| EXERCISE DESCRIPTION |
Check every line of the data below for "кадров". Copy each one that has it.
RECORDS FOR THE TASK: Begin
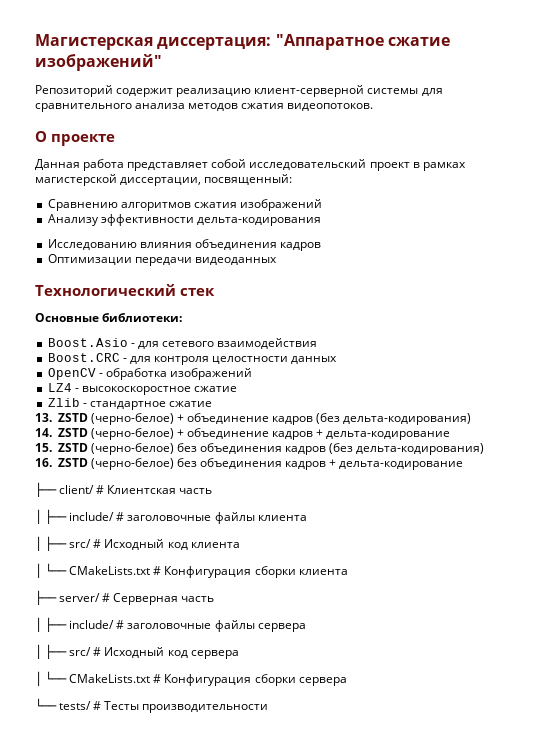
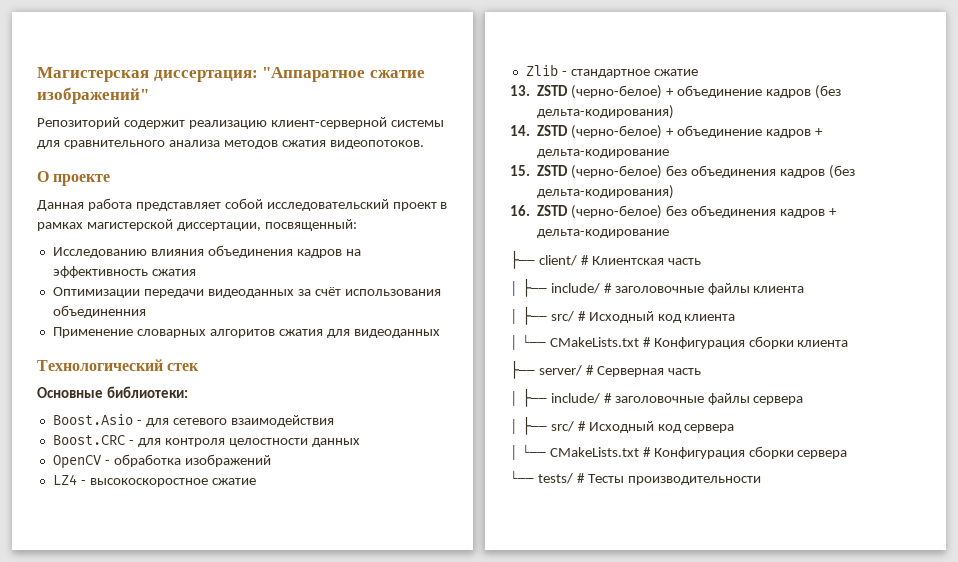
- Сравнению алгоритмов сжатия изображений
- Анализу эффективности дельта-кодирования
- Исследованию влияния объединения кадров
+ Исследованию влияния объединения кадров на эффективность сжатия
- Оптимизации передачи видеоданных
+ Оптимизации передачи видеоданных за счёт использования объединенния
+ Применение словарных алгоритов сжатия для видеоданных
RECORDS FOR THE TASK: End
| SOLUTION TO THIS PROBLEM |
- Исследованию влияния объединения кадров
+ Исследованию влияния объединения кадров на эффективность сжатия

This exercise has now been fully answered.